Material for this exercise:
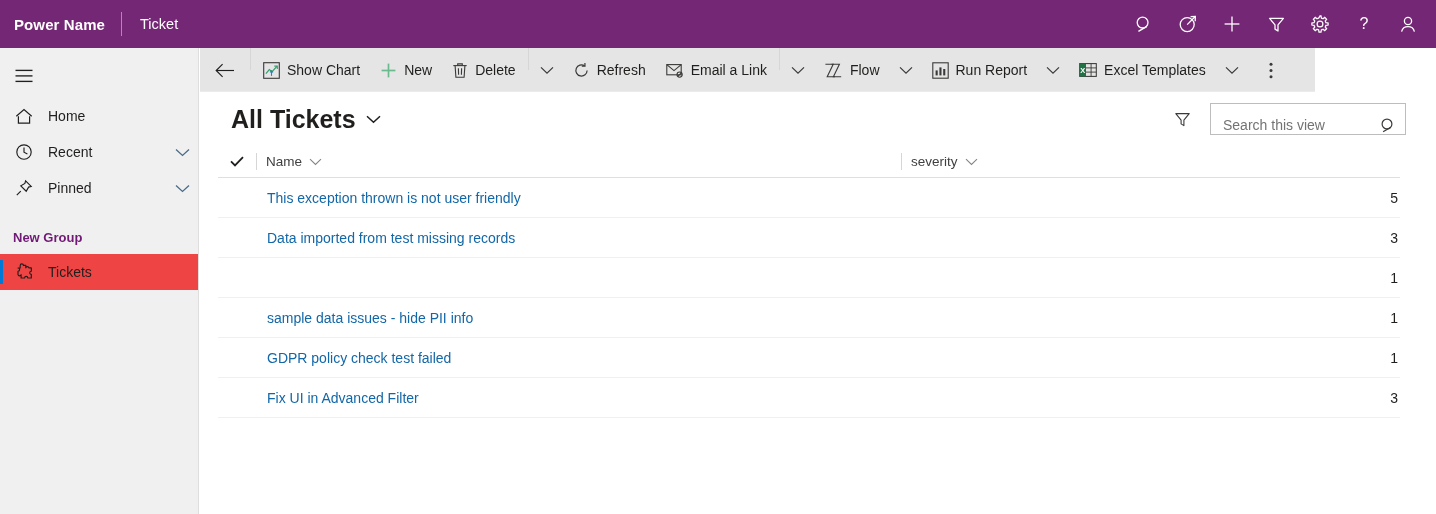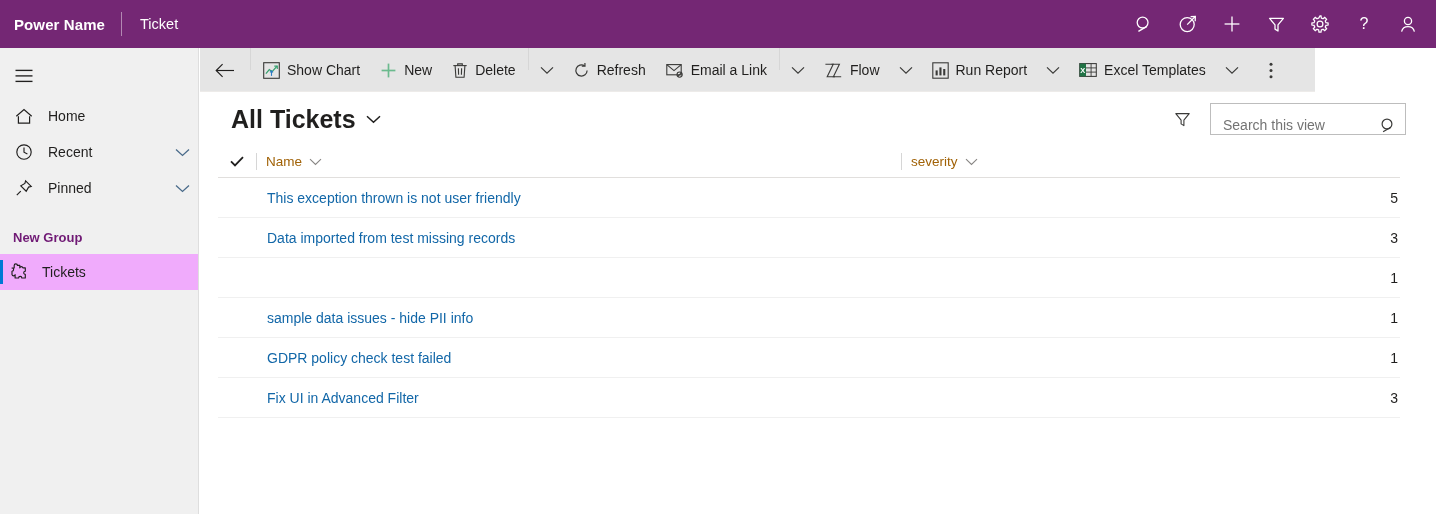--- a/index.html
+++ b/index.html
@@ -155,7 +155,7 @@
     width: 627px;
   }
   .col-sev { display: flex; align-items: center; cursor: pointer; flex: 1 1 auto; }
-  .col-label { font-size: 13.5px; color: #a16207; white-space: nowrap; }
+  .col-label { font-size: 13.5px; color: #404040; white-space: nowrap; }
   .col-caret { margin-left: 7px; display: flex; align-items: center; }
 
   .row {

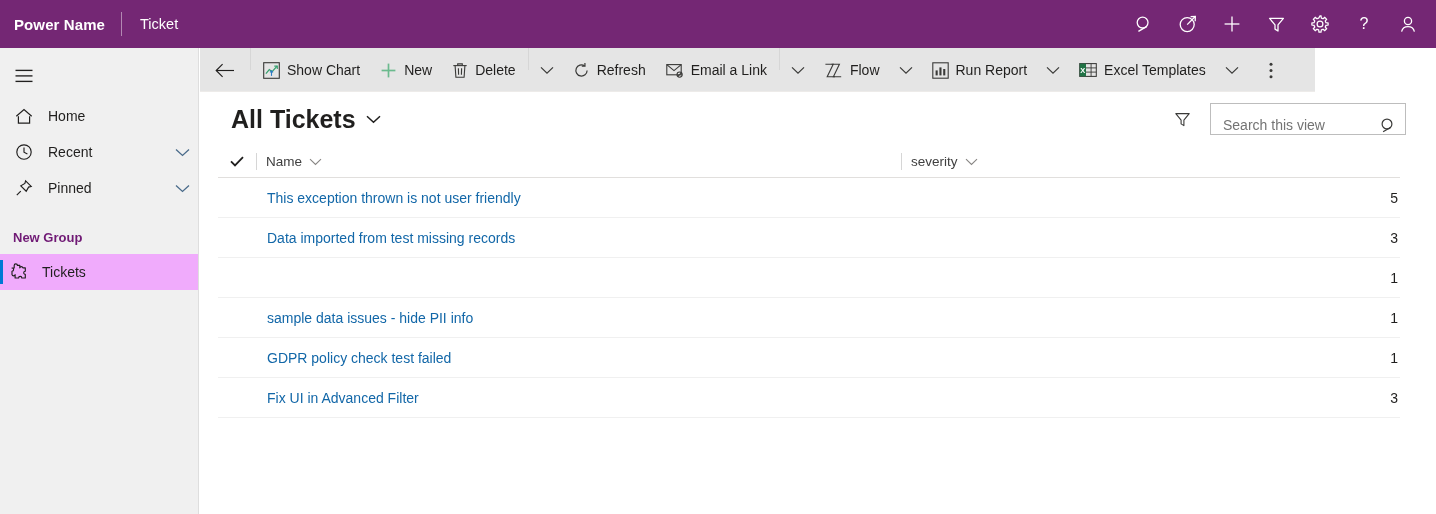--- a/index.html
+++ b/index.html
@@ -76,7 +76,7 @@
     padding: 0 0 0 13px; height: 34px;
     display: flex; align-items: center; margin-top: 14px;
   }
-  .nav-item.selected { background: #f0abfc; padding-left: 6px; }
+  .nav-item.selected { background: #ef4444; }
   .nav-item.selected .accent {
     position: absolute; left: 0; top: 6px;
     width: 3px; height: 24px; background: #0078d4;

The problem: Would you print all the entries again exactly, minus any pictures?

Output for this exercise:
--- a/index.html
+++ b/index.html
@@ -155,7 +155,7 @@
     width: 627px;
   }
   .col-sev { display: flex; align-items: center; cursor: pointer; flex: 1 1 auto; }
-  .col-label { font-size: 13.5px; color: #a16207; white-space: nowrap; }
+  .col-label { font-size: 13.5px; color: #404040; white-space: nowrap; }
   .col-caret { margin-left: 7px; display: flex; align-items: center; }
 
   .row {

--- a/index.html
+++ b/index.html
@@ -76,7 +76,7 @@
     padding: 0 0 0 13px; height: 34px;
     display: flex; align-items: center; margin-top: 14px;
   }
-  .nav-item.selected { background: #f0abfc; padding-left: 6px; }
+  .nav-item.selected { background: #ef4444; }
   .nav-item.selected .accent {
     position: absolute; left: 0; top: 6px;
     width: 3px; height: 24px; background: #0078d4;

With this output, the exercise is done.